Problem:
When copying the entries below, leave out every picture and keep the rest exact.

Data in this exercise:
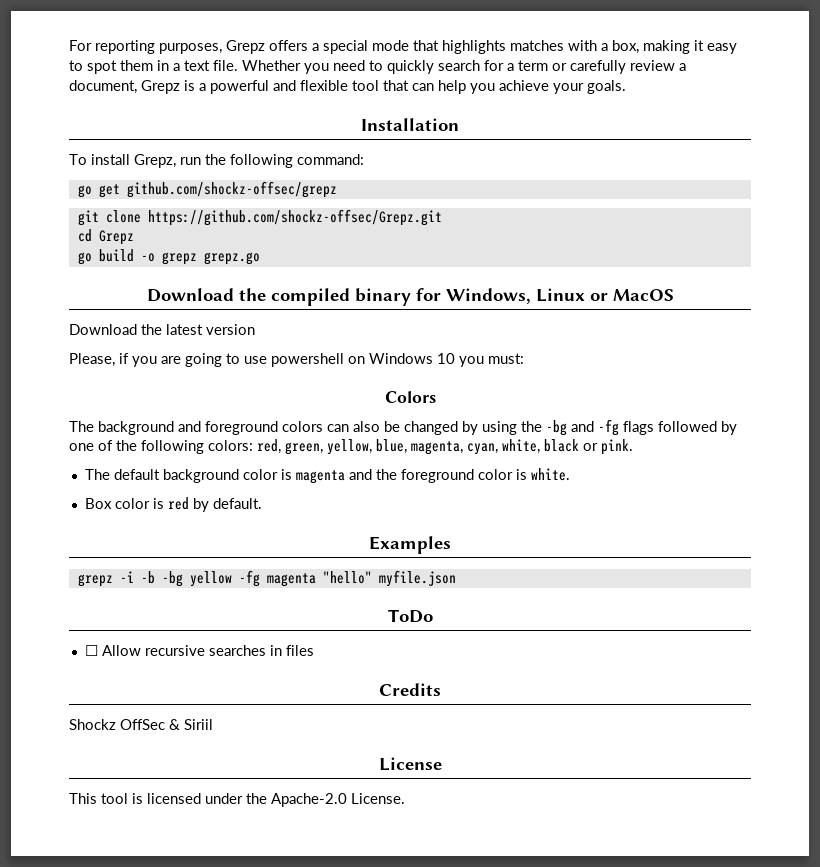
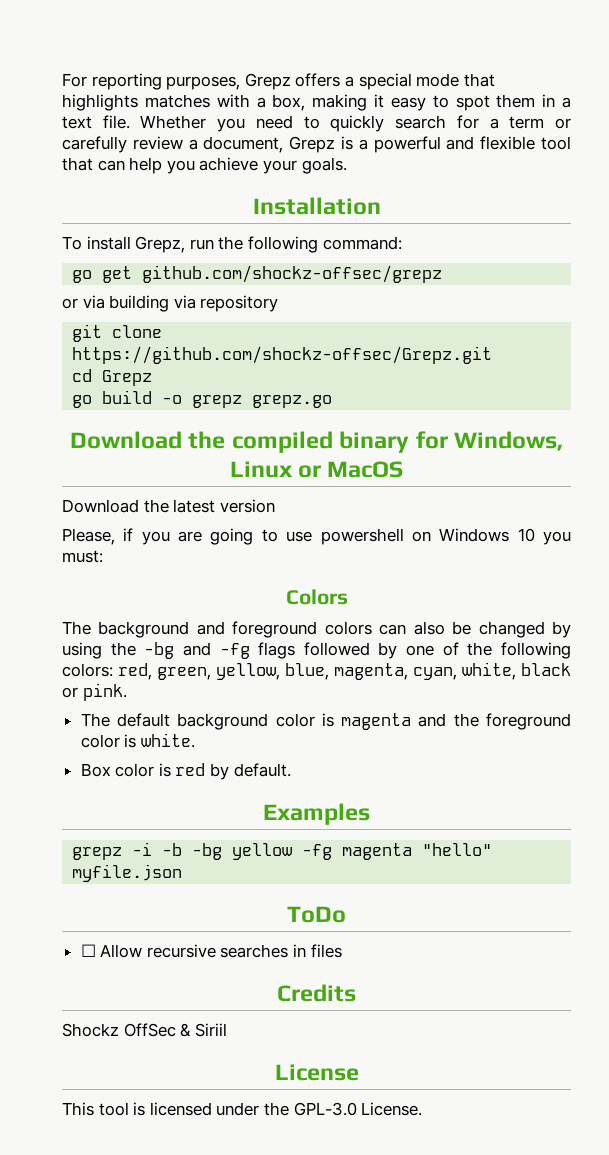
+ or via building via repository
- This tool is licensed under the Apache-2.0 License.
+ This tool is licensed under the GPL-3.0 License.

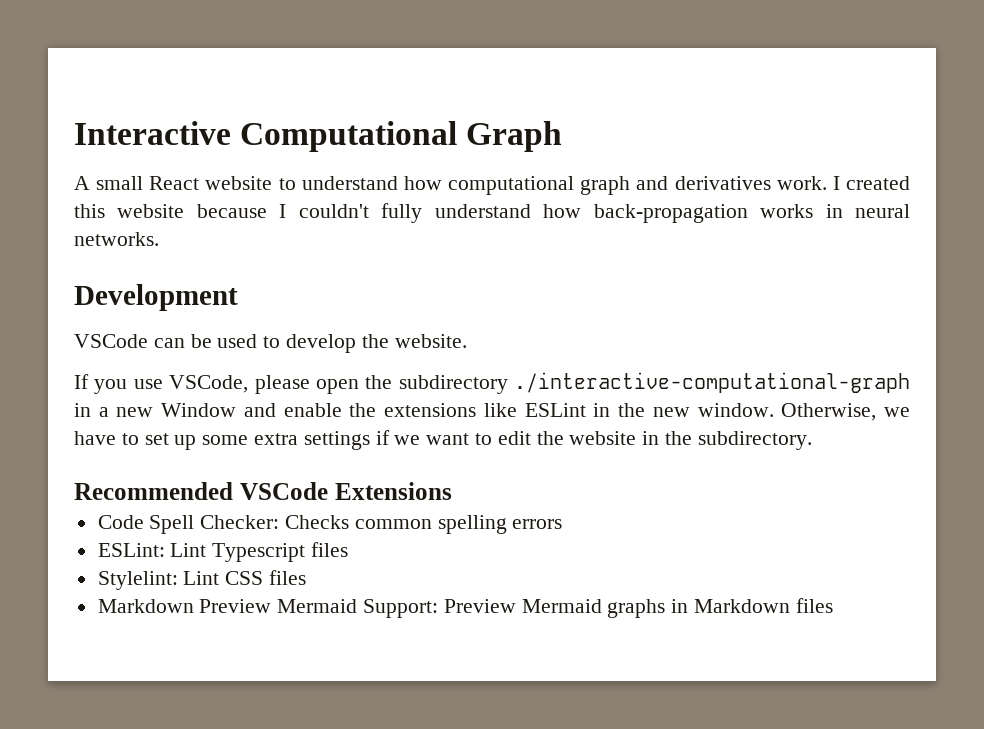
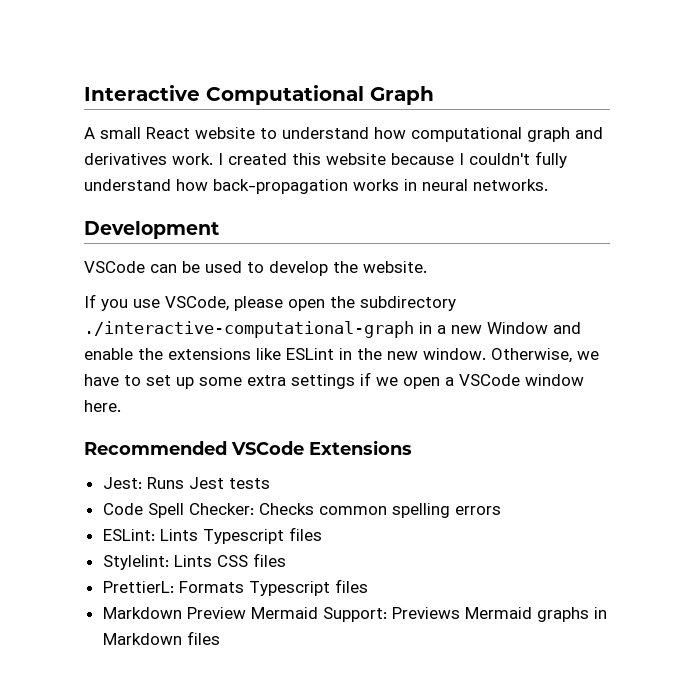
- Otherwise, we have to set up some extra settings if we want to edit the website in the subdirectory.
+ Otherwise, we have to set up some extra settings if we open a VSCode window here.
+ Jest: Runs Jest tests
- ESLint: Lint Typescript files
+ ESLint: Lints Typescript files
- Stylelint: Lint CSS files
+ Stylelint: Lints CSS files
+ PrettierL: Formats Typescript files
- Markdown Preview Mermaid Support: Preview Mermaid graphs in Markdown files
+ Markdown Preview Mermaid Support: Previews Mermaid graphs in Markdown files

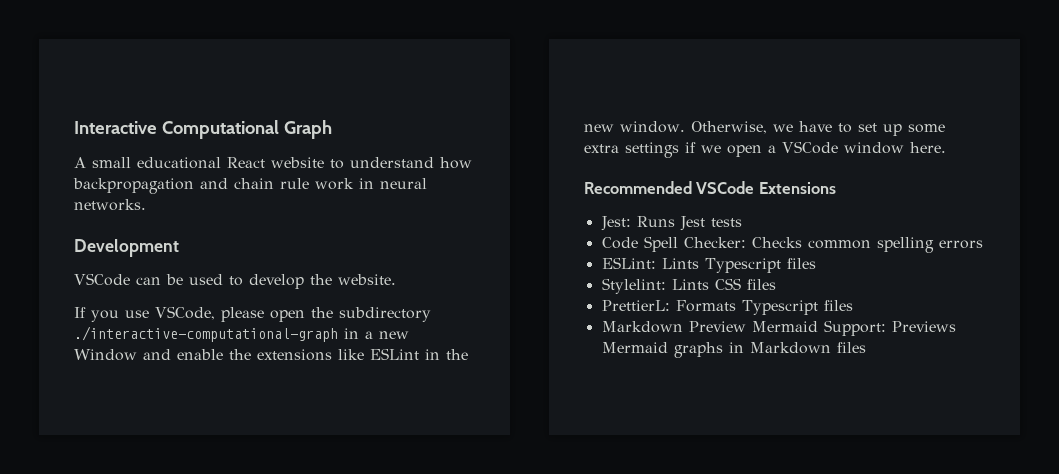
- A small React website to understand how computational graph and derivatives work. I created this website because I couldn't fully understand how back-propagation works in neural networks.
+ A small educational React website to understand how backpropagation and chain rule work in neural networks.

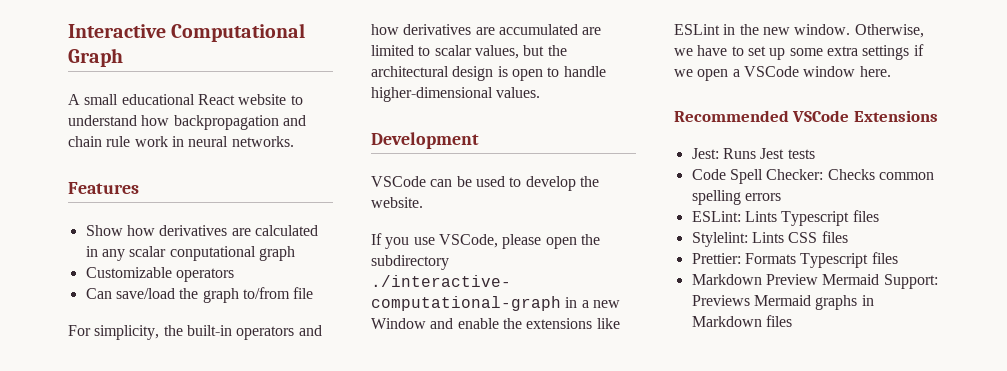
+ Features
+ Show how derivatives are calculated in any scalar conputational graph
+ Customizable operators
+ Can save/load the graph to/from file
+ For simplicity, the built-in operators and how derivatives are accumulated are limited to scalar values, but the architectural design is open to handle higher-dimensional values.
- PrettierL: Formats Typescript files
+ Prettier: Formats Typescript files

Response area:
+ or via building via repository
- This tool is licensed under the Apache-2.0 License.
+ This tool is licensed under the GPL-3.0 License.

- Otherwise, we have to set up some extra settings if we want to edit the website in the subdirectory.
+ Otherwise, we have to set up some extra settings if we open a VSCode window here.
+ Jest: Runs Jest tests
- ESLint: Lint Typescript files
+ ESLint: Lints Typescript files
- Stylelint: Lint CSS files
+ Stylelint: Lints CSS files
+ PrettierL: Formats Typescript files
- Markdown Preview Mermaid Support: Preview Mermaid graphs in Markdown files
+ Markdown Preview Mermaid Support: Previews Mermaid graphs in Markdown files

- A small React website to understand how computational graph and derivatives work. I created this website because I couldn't fully understand how back-propagation works in neural networks.
+ A small educational React website to understand how backpropagation and chain rule work in neural networks.

+ Features
+ Show how derivatives are calculated in any scalar conputational graph
+ Customizable operators
+ Can save/load the graph to/from file
+ For simplicity, the built-in operators and how derivatives are accumulated are limited to scalar values, but the architectural design is open to handle higher-dimensional values.
- PrettierL: Formats Typescript files
+ Prettier: Formats Typescript files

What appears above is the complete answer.